All Products
Search
Document Center

Tablestore:Create a search index

Last Updated:Dec 06, 2025

Use the CreateSearchIndex method to create a search index for a data table. A data table can have multiple search indexes. When you create a search index, add the fields that you want to query to the index. You can also configure advanced options, such as custom routing keys and pre-sorting.

Prerequisites

  • Initialize the Tablestore client. For more information, see Initialize Tablestore Client.

  • You have completed creating a data table that meets the following conditions:

    • The max versions must be 1.

    • The time to live (TTL) is -1, or updates to the table are disabled.

Notes

  • When you create a search index, the data type of a field in the index must match the data type of the corresponding field in the data table.

  • If you want to set a specific TTL for a search index (a value other than -1), you must disable the UpdateRow write feature for the data table. The TTL of the search index must be less than or equal to the TTL of the data table. For more information, see Lifecycle management.

Parameters

When you create a search index, specify the table name (table_name), the search index name (index_name), and the index schema (schema). The schema includes field schemas (field_schemas), index settings (index_setting), and index pre-sorting settings (index_sort). The following table describes these parameters.

Component

Description

table_name

The name of the data table.

index_name

The name of the search index.

field_schemas

A list of field_schema objects. Each field_schema contains the following parameters:

  • field_name (Required): The name of the field to add to the search index. This is the column name. The type is String.

    The field can be a primary key column or an attribute column.

  • field_type (Required): The data type of the field. The type is FieldType.XXX.

  • is_array (Optional): Specifies whether the field is an array. The type is Boolean.

    If you set this to True, the column is an array. When you write data, it must be in JSON array format, such as ["a","b","c"].

    Because the Nested type is an array, you do not need to set this parameter when field_type is Nested.

  • index (Optional): Specifies whether to create an index for the field. The type is Boolean.

    The default value is True, which means an inverted index or a spatial index is created for the column. If you set this to False, no index is created for the column.
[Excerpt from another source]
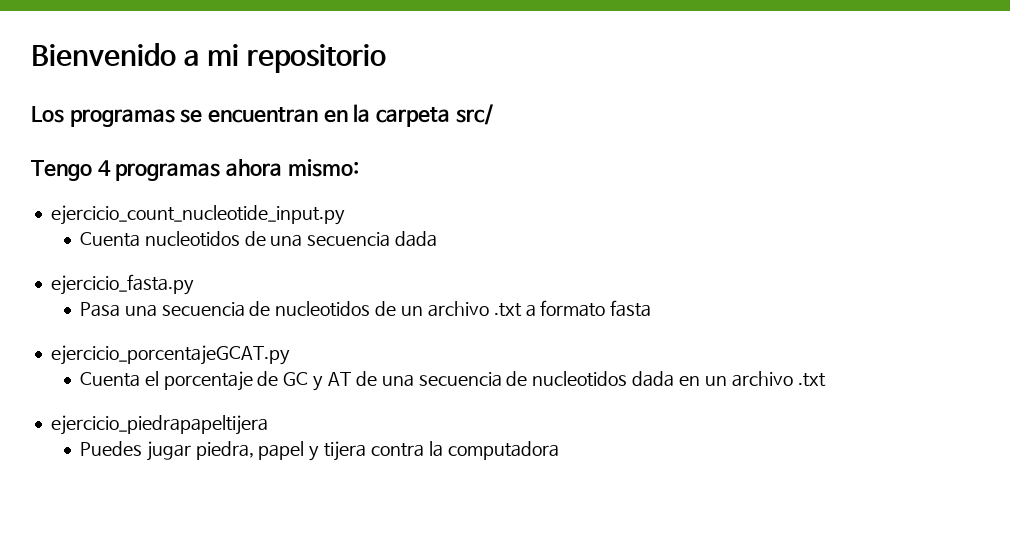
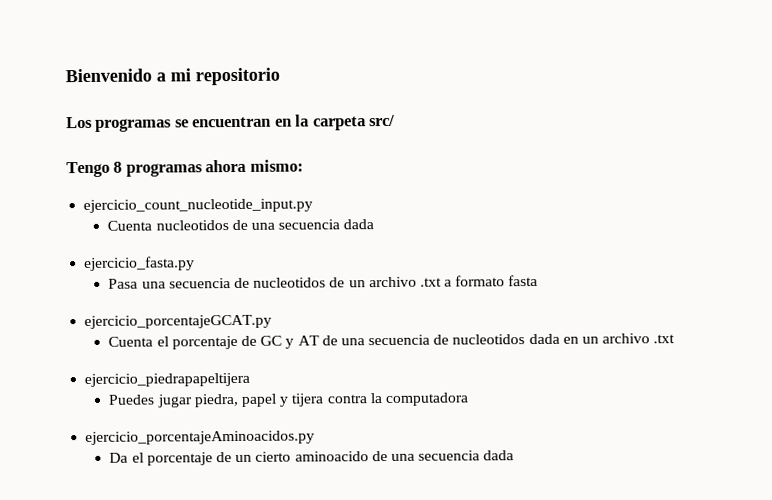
[97,160,111,176] 4 -> [113,161,123,173] 8
(559, 450) none -> [85,430,316,445] [109,450,515,466] // ejercicio_porcentajeAminoacidos.py // Da el porcentaje de un cierto aminoacido de una secuencia dada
  • analyzer (Optional): The tokenizer type. You can set this parameter when the field type is Text. If you do not set this parameter, the default tokenizer is single-word tokenization.

  • enable_sort_and_agg (Optional): Specifies whether to enable sorting and statistical aggregation. The type is Boolean.

    Only fields with enable_sort_and_agg set to True can be used for sorting.

    Important

    Nested fields do not support sorting and statistical aggregation. However, sub-columns within a Nested field support this feature.

  • sub_field_schemas (Optional): When the field type is Nested, use this parameter to set the index types for sub-columns in the nested document. The type is a list of field_schema objects.

  • is_virtual_field (Optional): Specifies whether the field is a virtual column. The type is Boolean. The default value is False. To use a virtual column, set this parameter to True.

  • source_field_name (Optional): The name of the field in the data table. The type is String.

    Important

    This parameter is required when is_virtual_field is set to True.

  • date_formats (Optional): The date format. The type is String. For more information, see Date and time types.

    Important

    This parameter is required when the field type is Date.

  • enable_highlighting (Optional): Specifies whether to enable the summary and highlighting feature. The type is Boolean. The default value is False. To use summary and highlighting, set this parameter to True. Only Text fields support this feature.

    Important

    The Tablestore Python SDK supports this feature starting from version 6.0.0.

  • vector_options (Optional): The property parameters for a vector field. This parameter is required when the field type is Vector. It includes the following content:

    • data_type: The data type of the vector. Currently, only float32 is supported. If you require other types, submit a ticket to contact us.

    • dimension: The vector dimensions. The maximum number of dimensions supported for a vector field is 4096.

    • metric_type: The algorithm used to measure the distance between vectors. Supported algorithms include Euclidean distance (euclidean), cosine similarity (cosine), and dot product (dot_product).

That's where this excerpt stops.